(Beginning of Input material)
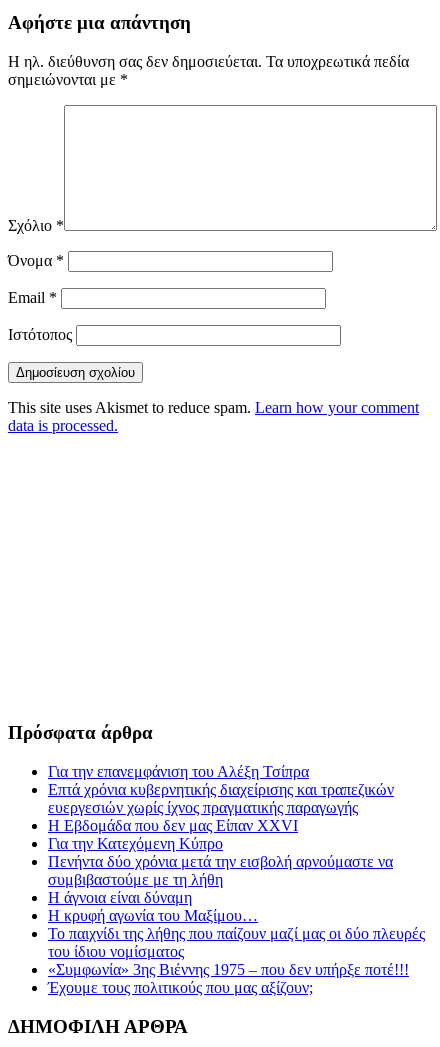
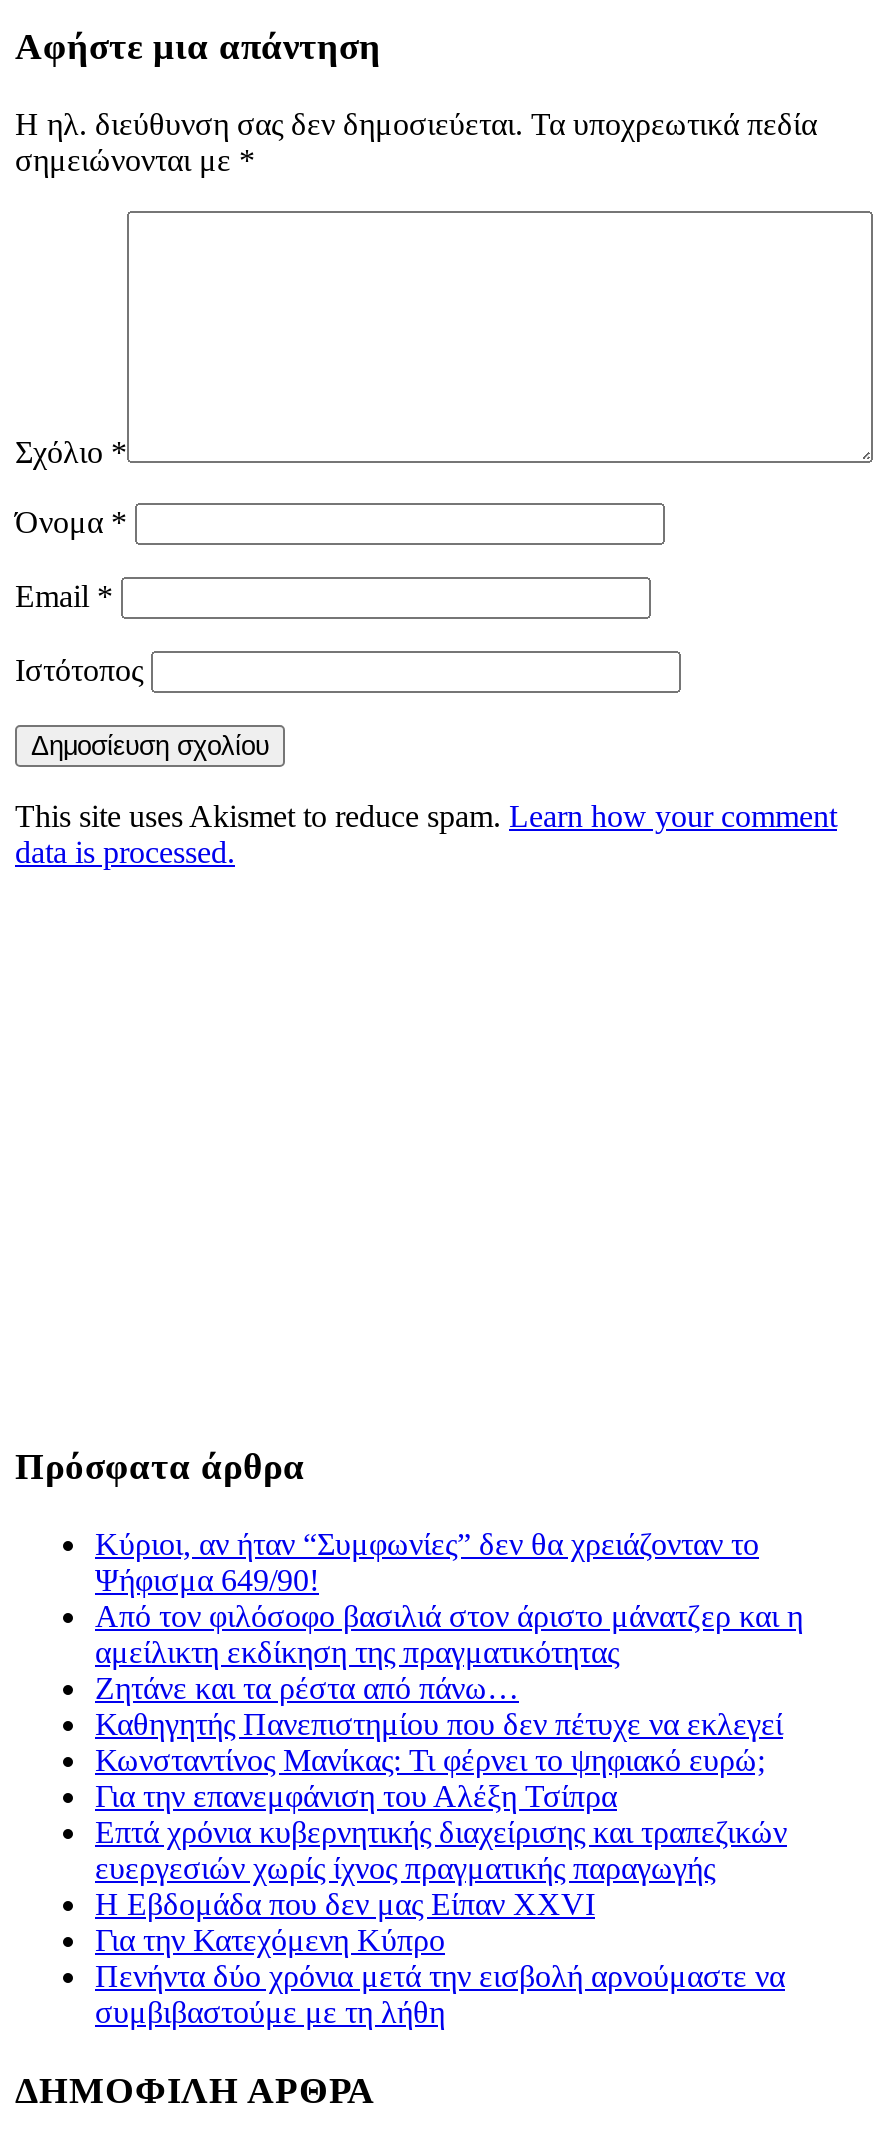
+ Κύριοι, αν ήταν “Συμφωνίες” δεν θα χρειάζονταν το
+ Ψήφισμα 649/90!
+ Από τον φιλόσοφο βασιλιά στον άριστο μάνατζερ και η
+ αμείλικτη εκδίκηση της πραγματικότητας
+ Ζητάνε και τα ρέστα από πάνω…
+ Καθηγητής Πανεπιστημίου που δεν πέτυχε να εκλεγεί
+ Κωνσταντίνος Μανίκας: Τι φέρνει το ψηφιακό ευρώ;

moved down: Για την επανεμφάνιση του Αλέξη Τσίπρα | Επτά χρόνια κυβερνητικής διαχείρισης και τραπεζικών | ευεργεσιών χωρίς ίχνος πραγματικής παραγωγής | Η Εβδομάδα που δεν μας Είπαν XXVI | Για την Κατεχόμενη Κύπρο | Πενήντα δύο χρόνια μετά την εισβολή αρνούμαστε να | συμβιβαστούμε με τη λήθη

- Η άγνοια είναι δύναμη
- Η κρυφή αγωνία του Μαξίμου…
- Το παιχνίδι της λήθης που παίζουν μαζί μας οι δύο πλευρές
- του ίδιου νομίσματος
- «Συμφωνία» 3ης Βιέννης 1975 – που δεν υπήρξε ποτέ!!!
- Έχουμε τους πολιτικούς που μας αξίζουν;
(End of Input material)
_Task prompt:_ Please reproduce the entries above exactly, omitting every picture.

_Task solution:_
+ Κύριοι, αν ήταν “Συμφωνίες” δεν θα χρειάζονταν το
+ Ψήφισμα 649/90!
+ Από τον φιλόσοφο βασιλιά στον άριστο μάνατζερ και η
+ αμείλικτη εκδίκηση της πραγματικότητας
+ Ζητάνε και τα ρέστα από πάνω…
+ Καθηγητής Πανεπιστημίου που δεν πέτυχε να εκλεγεί
+ Κωνσταντίνος Μανίκας: Τι φέρνει το ψηφιακό ευρώ;

moved down: Για την επανεμφάνιση του Αλέξη Τσίπρα | Επτά χρόνια κυβερνητικής διαχείρισης και τραπεζικών | ευεργεσιών χωρίς ίχνος πραγματικής παραγωγής | Η Εβδομάδα που δεν μας Είπαν XXVI | Για την Κατεχόμενη Κύπρο | Πενήντα δύο χρόνια μετά την εισβολή αρνούμαστε να | συμβιβαστούμε με τη λήθη

- Η άγνοια είναι δύναμη
- Η κρυφή αγωνία του Μαξίμου…
- Το παιχνίδι της λήθης που παίζουν μαζί μας οι δύο πλευρές
- του ίδιου νομίσματος
- «Συμφωνία» 3ης Βιέννης 1975 – που δεν υπήρξε ποτέ!!!
- Έχουμε τους πολιτικούς που μας αξίζουν;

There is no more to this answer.